## Exercise
Give the data below again exactly, and drop each picture from it.

+---+

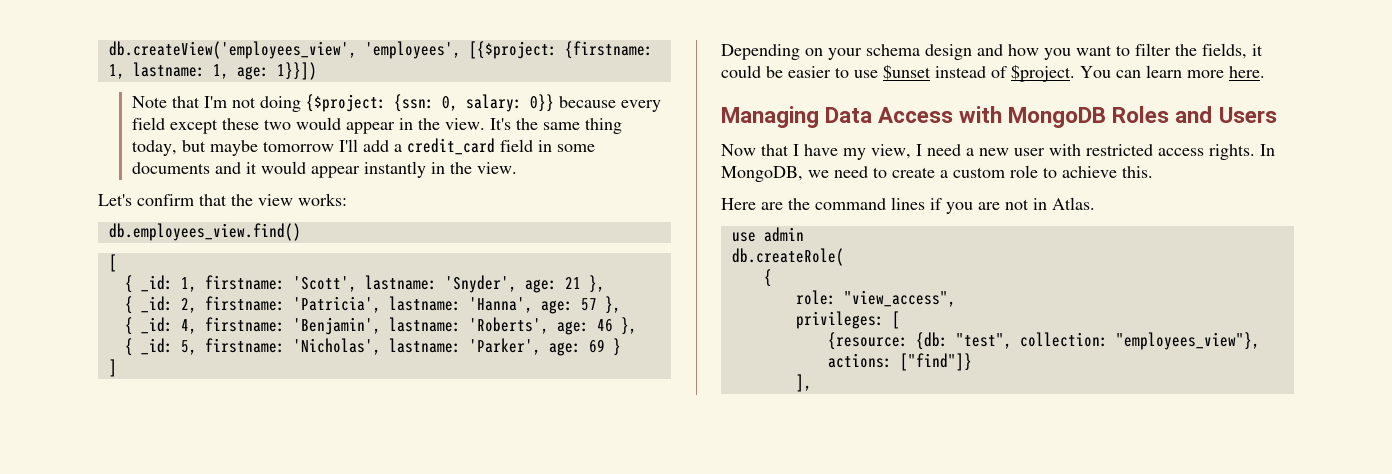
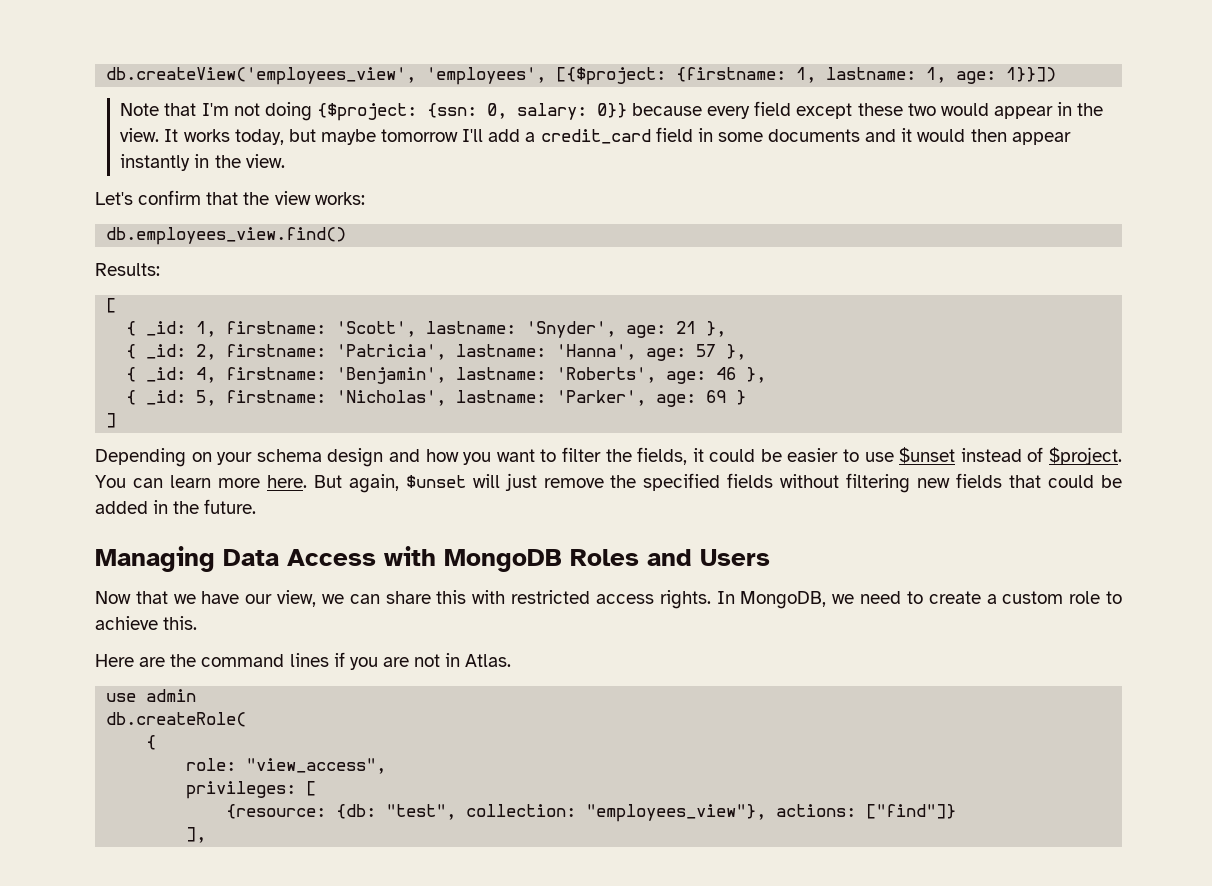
- It's the same thing today, but maybe tomorrow I'll add a credit_card field in some documents and it would appear instantly in the view.
+ It works today, but maybe tomorrow I'll add a credit_card field in some documents and it would then appear instantly in the view.
+ Results:
+ But again, $unset will just remove the specified fields without filtering new fields that could be added in the future.
- Now that I have my view, I need a new user with restricted access rights.
+ Now that we have our view, we can share this with restricted access rights.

+---+

## Answer for the task
- It's the same thing today, but maybe tomorrow I'll add a credit_card field in some documents and it would appear instantly in the view.
+ It works today, but maybe tomorrow I'll add a credit_card field in some documents and it would then appear instantly in the view.
+ Results:
+ But again, $unset will just remove the specified fields without filtering new fields that could be added in the future.
- Now that I have my view, I need a new user with restricted access rights.
+ Now that we have our view, we can share this with restricted access rights.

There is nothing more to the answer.